Adjustable-rate mortgages (ARMs) represented 9.2% of all loans originated in December – an eight-year high – according to Ellie Mae’s monthly Origination Insight report.
A year ago, the ARM share was around 5.6%.
“With the strong demand for housing and the rapid increase in property value appreciation, more consumers are turning to ARMs in order to gain additional flexibility when competing for a home,” says Jonathan Corr, president and CEO of Ellie Mae. “This is another key indication of how demand has outpaced supply in the housing market as consumers pursue their dream of homeownership.”
Refinances represented 29% of all loans originated in December, down from 30% in November and down from 40% in December 2017, according to the report.
It took an average of 47 days to close a mortgage loan in December, up from 46 in November and up from 44 days a year earlier.
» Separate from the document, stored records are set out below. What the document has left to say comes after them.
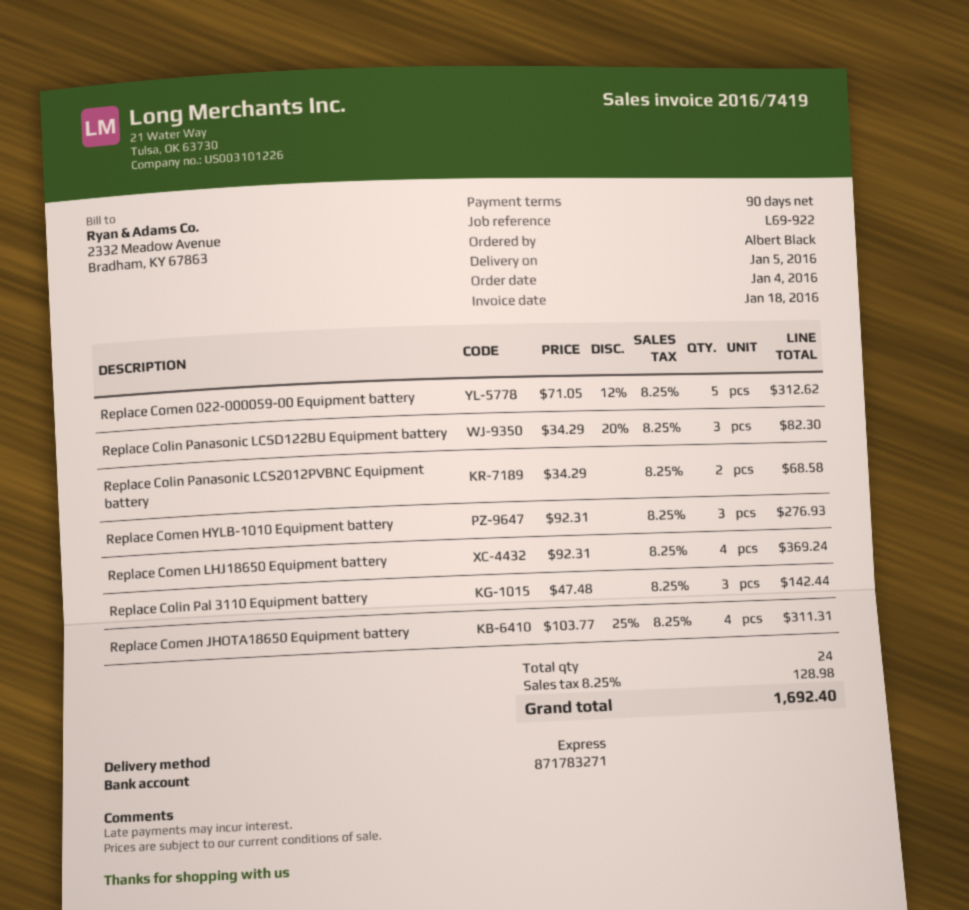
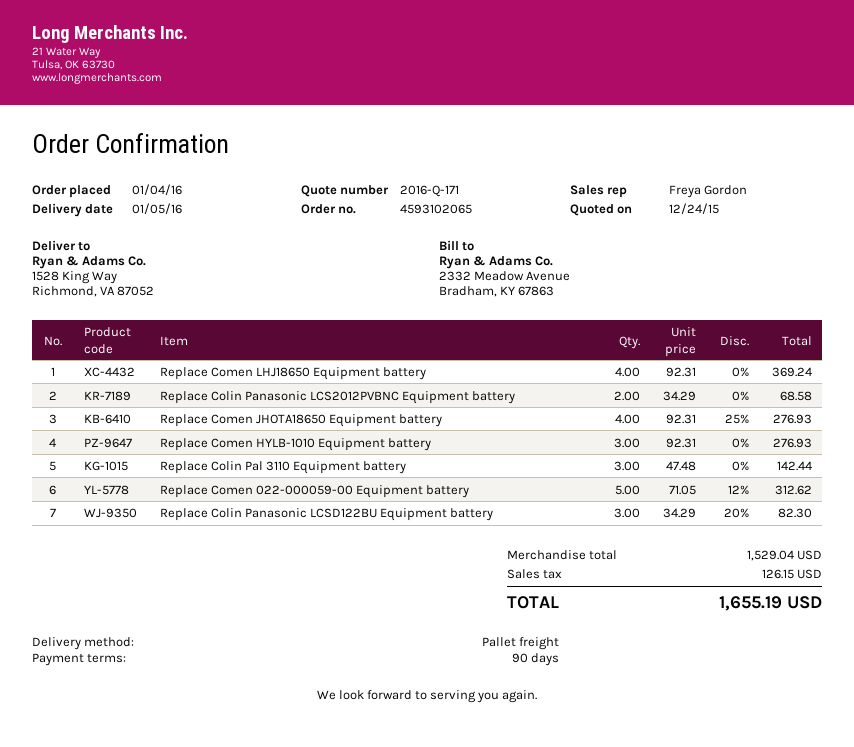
shipping method: express -> pallet freight
Replace Comen JHOTA18650 Equipment battery: 4 x 103.77 - 25% = 311.31 -> 4 x 92.31 - 25% = 276.93
tax: 128.98 -> 126.15
total: 1692.40 -> 1655.19

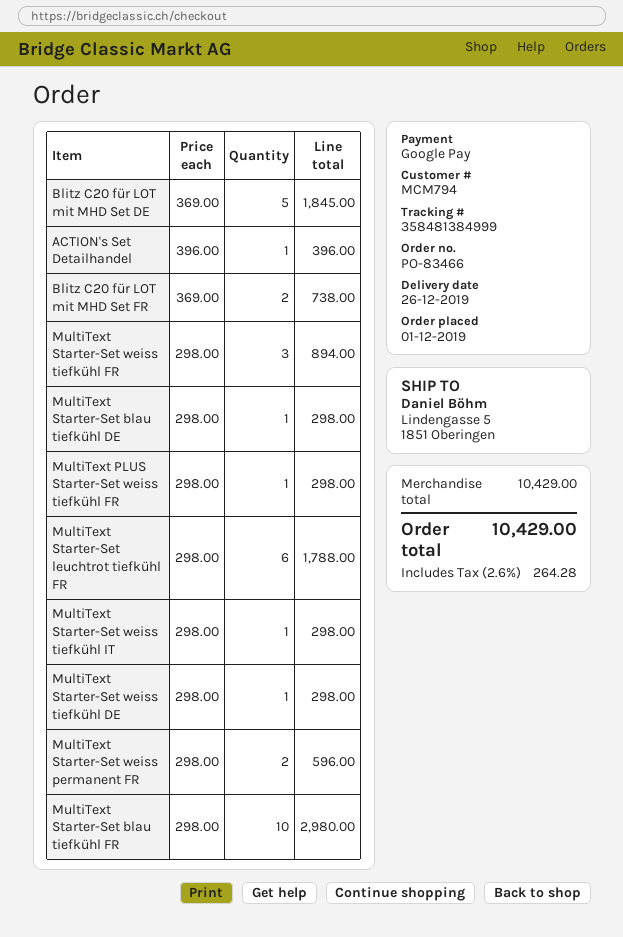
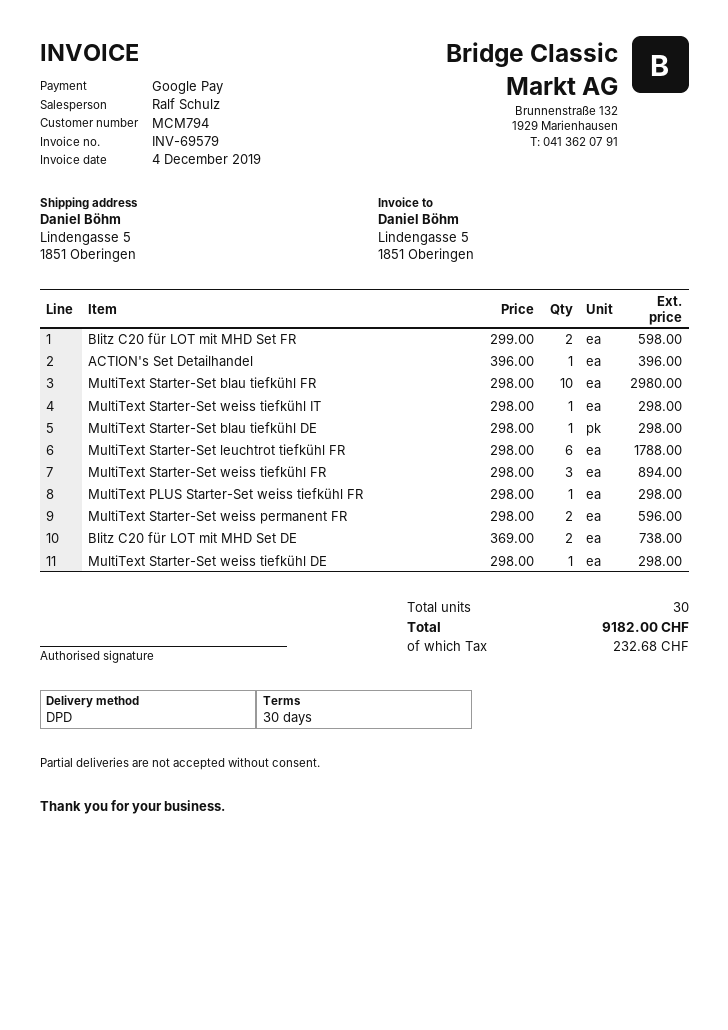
Blitz C20 für LOT mit MHD Set DE: 5 x 369.00 = 1845.00 -> 2 x 369.00 = 738.00
Blitz C20 für LOT mit MHD Set FR: 2 x 369.00 = 738.00 -> 2 x 299.00 = 598.00
tax: 264.28 -> 232.68
total: 10429.00 -> 9182.00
The average time to close a refinance increased to 44 days, while the average time to close a purchase dropped to 47 days.
The closing rate for all loans was 71.4%, up from 70.1% in November.
The average FICO score on all closed loans decreased one point to 726.
The average FICO score for an FHA purchase loan was 674. The average FICO score for an FHA refinance was 659.
The average FICO score for a conventional purchase loan was 751 while the average FICO score for a conventional refinance was 732.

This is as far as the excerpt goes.